Welcome to Expedite, a (mostly) weekly newsletter by Kristen Hawley covering what’s important in restaurant technology. I'm working to send updates as frequently as the news dictates during this time.
Grubhub shows its cards (kinda)
In a Monday morning press release, Grubhub told investors not to expect a profit in the coming months, even though business is relatively good. Instead, Grubhub said that it feels a responsibility to the industry, and will reinvest its profits in an effort to drive more business to restaurant partners. Examples included Grubhub-funded diner promotions and reduced or eliminated diner delivery fees. Examples did not include reduced or eliminated fees paid by restaurant businesses.
Now that we’re firmly in new territory, operational businesses have had time to assess their own situations and those of the market. Grubhub surely knows that its restaurants are asking for fee relief — after all, it did immediately offer to defer fees for a bit.
Grubhub said that its business was severely impacted at the end of the first quarter, thanks to the rapidly changing COVID-19 situation. “Daily average Grubs*” or DAGs, a metric the company uses to describe the number of orders on the platform, are “flattish” compared to the same period last year. (In 2019, first quarter DAG growth was 19 percent.) Grubhub said its New York sales have been hit hard recently (it has a significant chunk of the market there thanks to Seamless, which it merged with in 2013), and orders there still remain below pre-COVID levels. But other markets have grown. Grubhub says DAG growth is at 10 percent year over year this month. “In markets less affected by the outbreak, diner ordering has returned to, and in many cases exceeded, our pre-COVID-19 expectations.”

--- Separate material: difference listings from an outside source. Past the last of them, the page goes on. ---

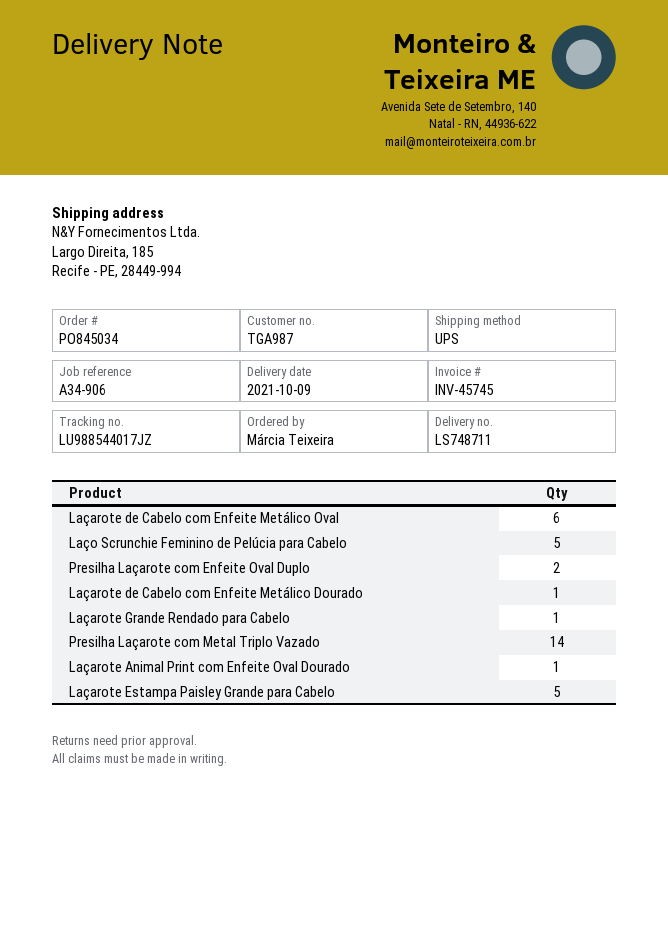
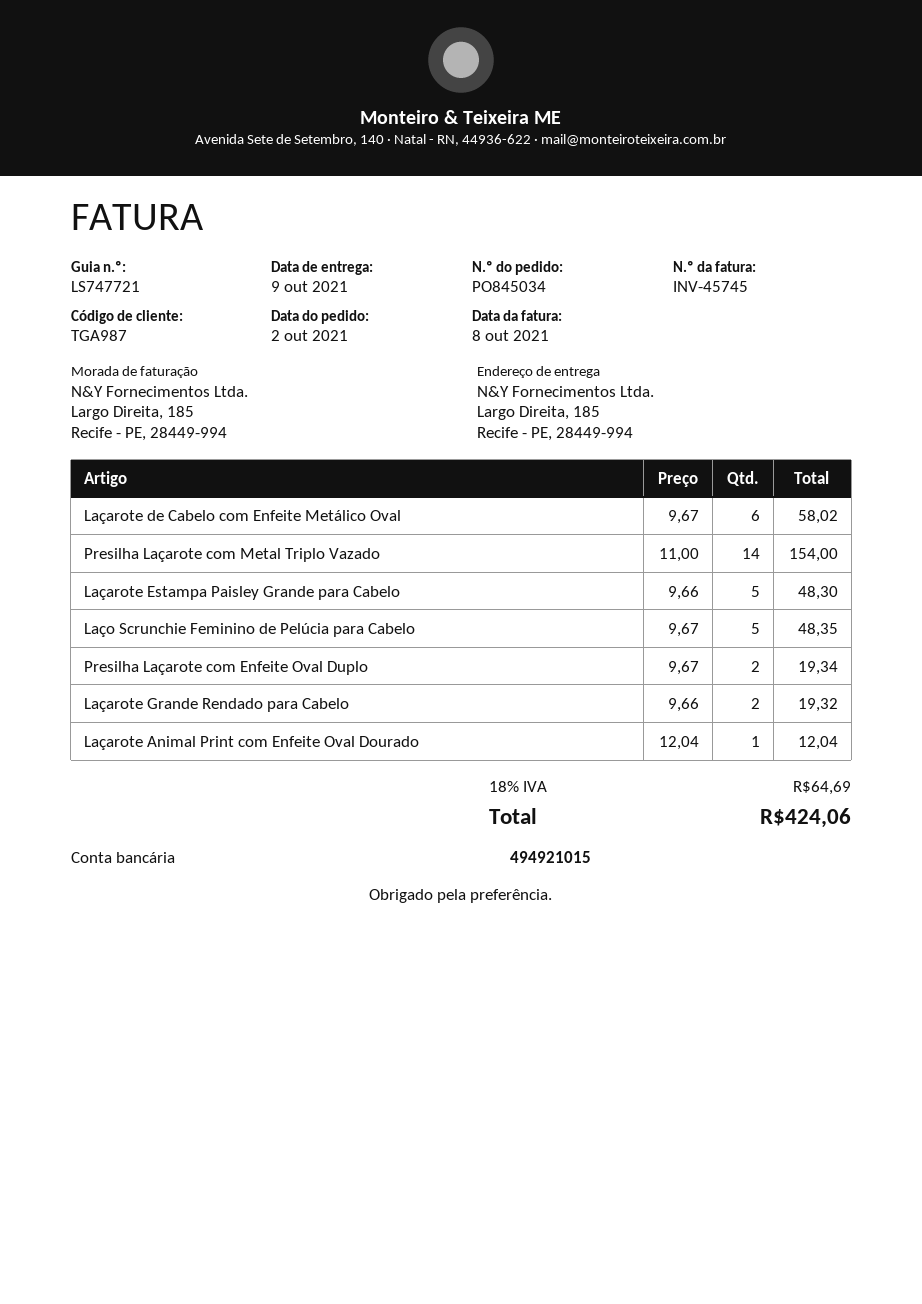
delivery note number: LS748711 -> LS747721
Laçarote de Cabelo com Enfeite Metálico Dourado: 1 -> none
Laçarote Grande Rendado para Cabelo: 1 -> 2

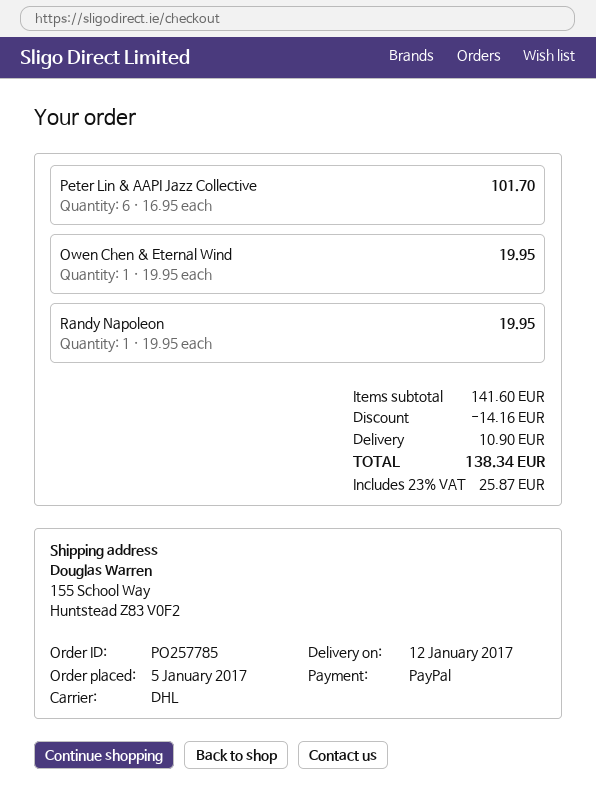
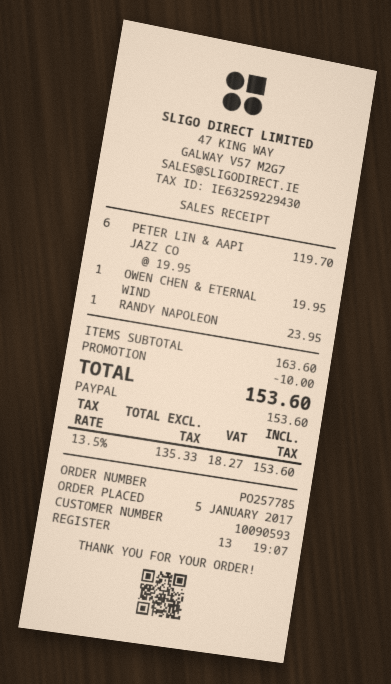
Peter Lin & AAPI Jazz Collective: 6 x 16.95 = 101.70 -> 6 x 19.95 = 119.70
Randy Napoleon: 1 x 19.95 = 19.95 -> 1 x 23.95 = 23.95
subtotal: 141.60 -> 163.60
discount: 14.16 -> 10.00
shipping: 10.90 -> none
tax: 23% = 25.87 -> 13.5% = 18.27
total: 138.34 -> 153.60

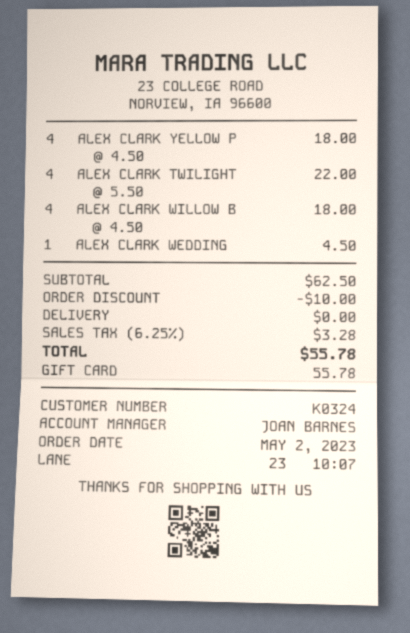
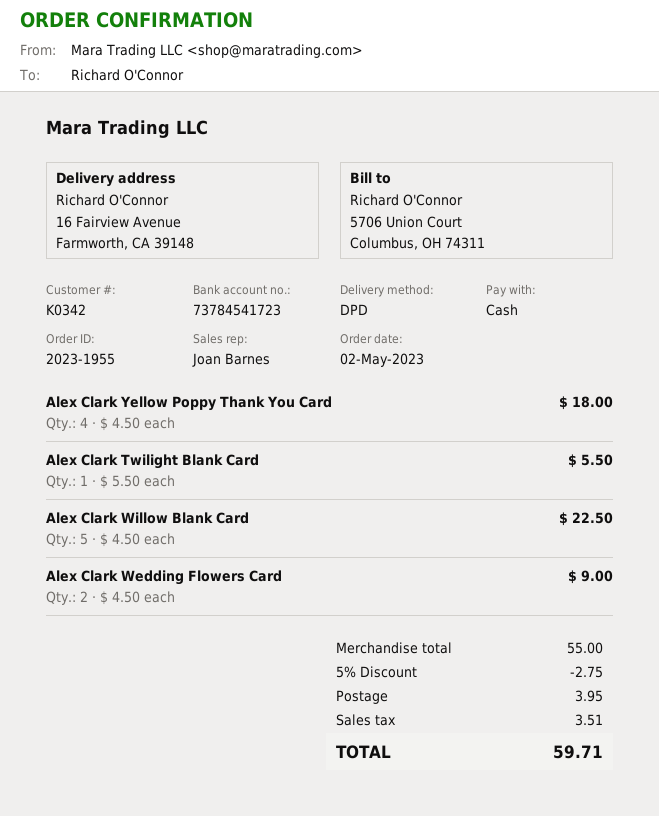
customer number: K0324 -> K0342
payment method: gift card -> cash
ALEX CLARK TWILIGHT: 4 x 5.50 = 22.00 -> 1 x 5.50 = 5.50
ALEX CLARK WILLOW B: 4 x 4.50 = 18.00 -> 5 x 4.50 = 22.50
ALEX CLARK WEDDING: 1 x 4.50 = 4.50 -> 2 x 4.50 = 9.00
subtotal: 62.50 -> 55.00
discount: 10.00 -> 2.75
shipping: 0.00 -> 3.95
tax: 3.28 -> 3.51
total: 55.78 -> 59.71

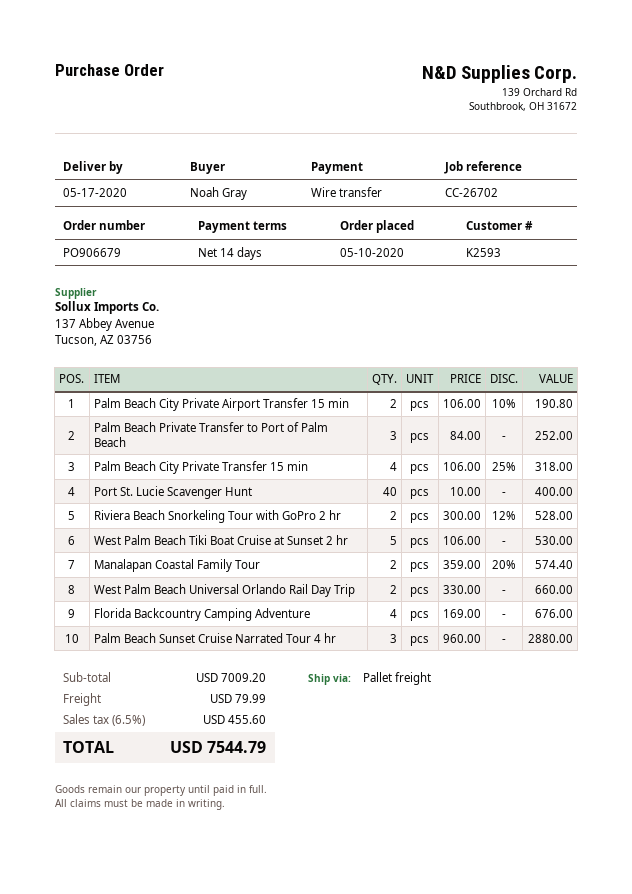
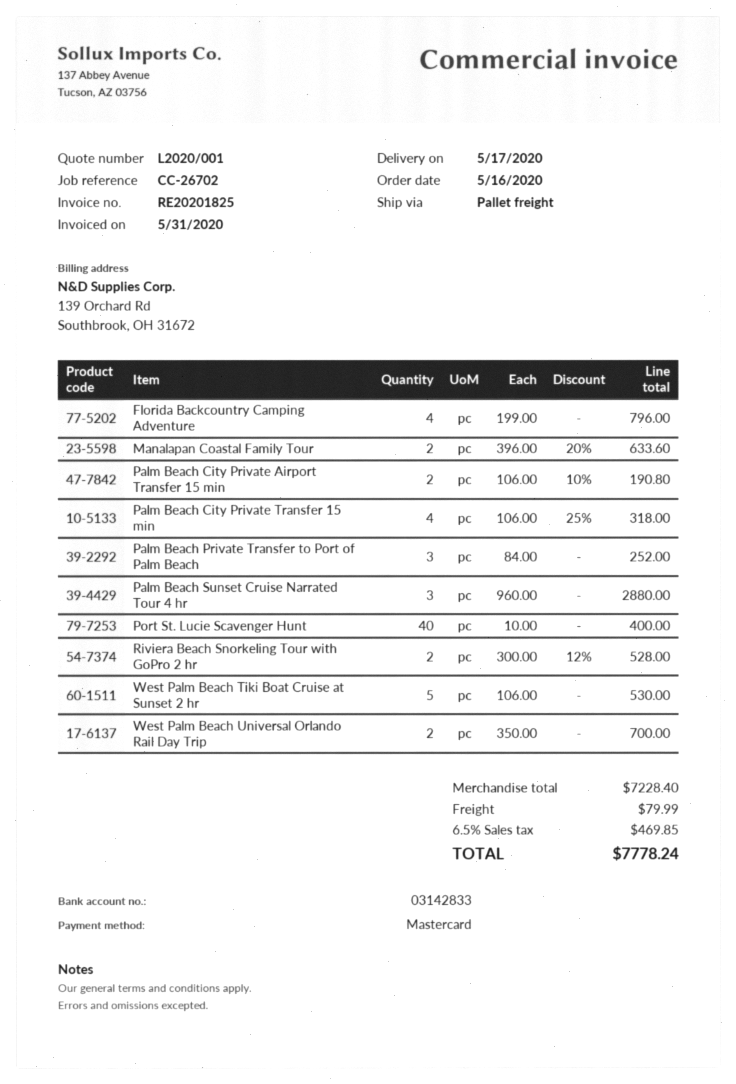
order date: 2020-05-10 -> 2020-05-16
payment method: bank transfer -> Mastercard
Manalapan Coastal Family Tour: 2 x 359.00 - 20% = 574.40 -> 2 x 396.00 - 20% = 633.60
West Palm Beach Universal Orlando Rail Day Trip: 2 x 330.00 = 660.00 -> 2 x 350.00 = 700.00
Florida Backcountry Camping Adventure: 4 x 169.00 = 676.00 -> 4 x 199.00 = 796.00
subtotal: 7009.20 -> 7228.40
tax: 6.5% = 455.60 -> 6.5% = 469.85
total: 7544.79 -> 7778.24

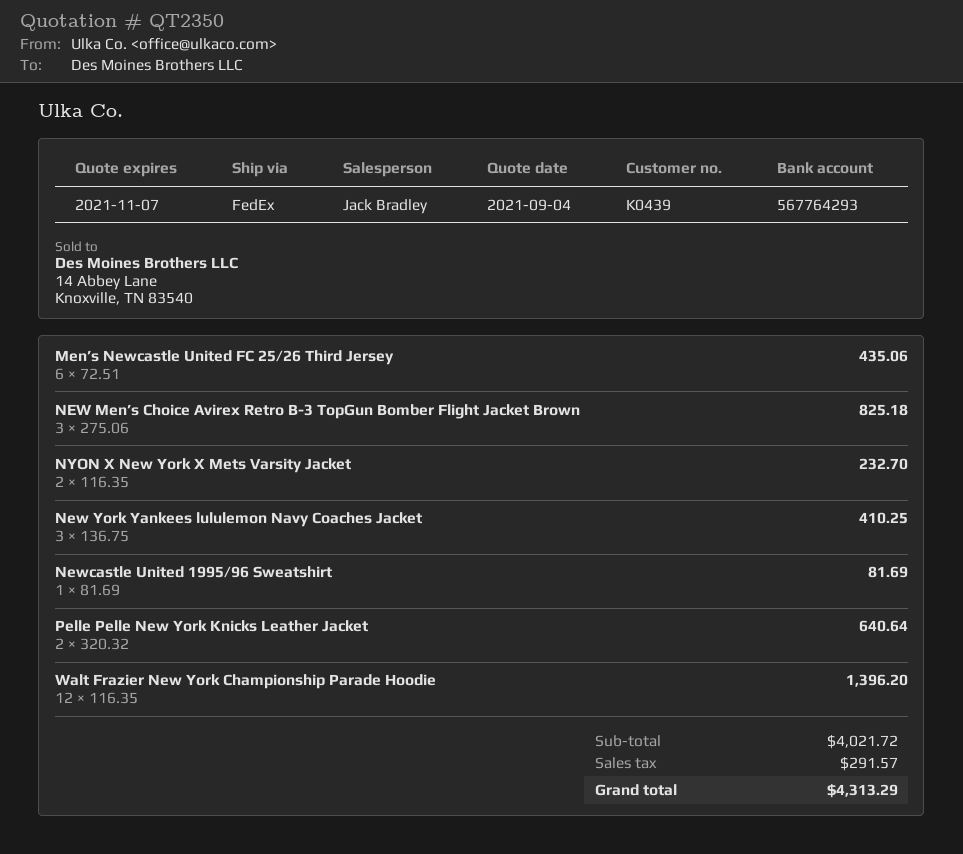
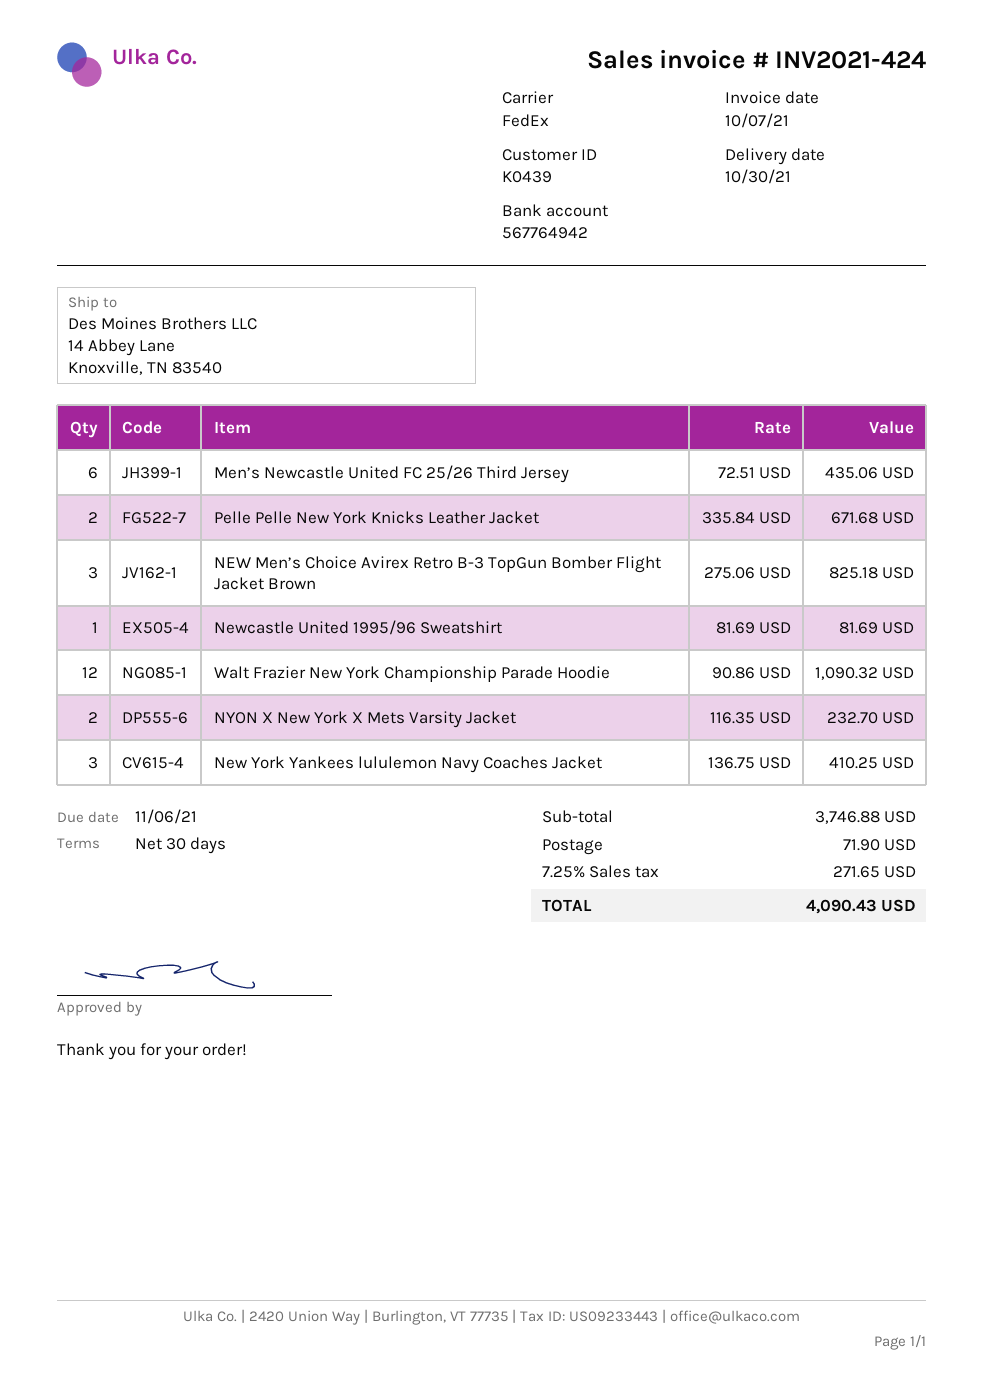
bank account: 567764293 -> 567764942
Pelle Pelle New York Knicks Leather Jacket: 2 x 320.32 = 640.64 -> 2 x 335.84 = 671.68
Walt Frazier New York Championship Parade Hoodie: 12 x 116.35 = 1396.20 -> 12 x 90.86 = 1090.32
subtotal: 4021.72 -> 3746.88
shipping: none -> 71.90
tax: 291.57 -> 271.65
total: 4313.29 -> 4090.43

*Full disclosure: this is my favorite metric to report.
So, we can expect Grubhub to continue on its current path, focused on creating additional value for diners it says will translate into consumer demand for restaurants. Grubhub seems to be sticking to its “we save restaurants” messaging. It recently released a new TV ad, first aired on March 27. “Together, we can help save the restaurants we love,” it announces. To date, it’s been aired close to 5,000 times nationally (I caught it during SNL) and has cost Grubhub an estimated $6.5 million, according to TV advertising attention analytics company iSpot TV.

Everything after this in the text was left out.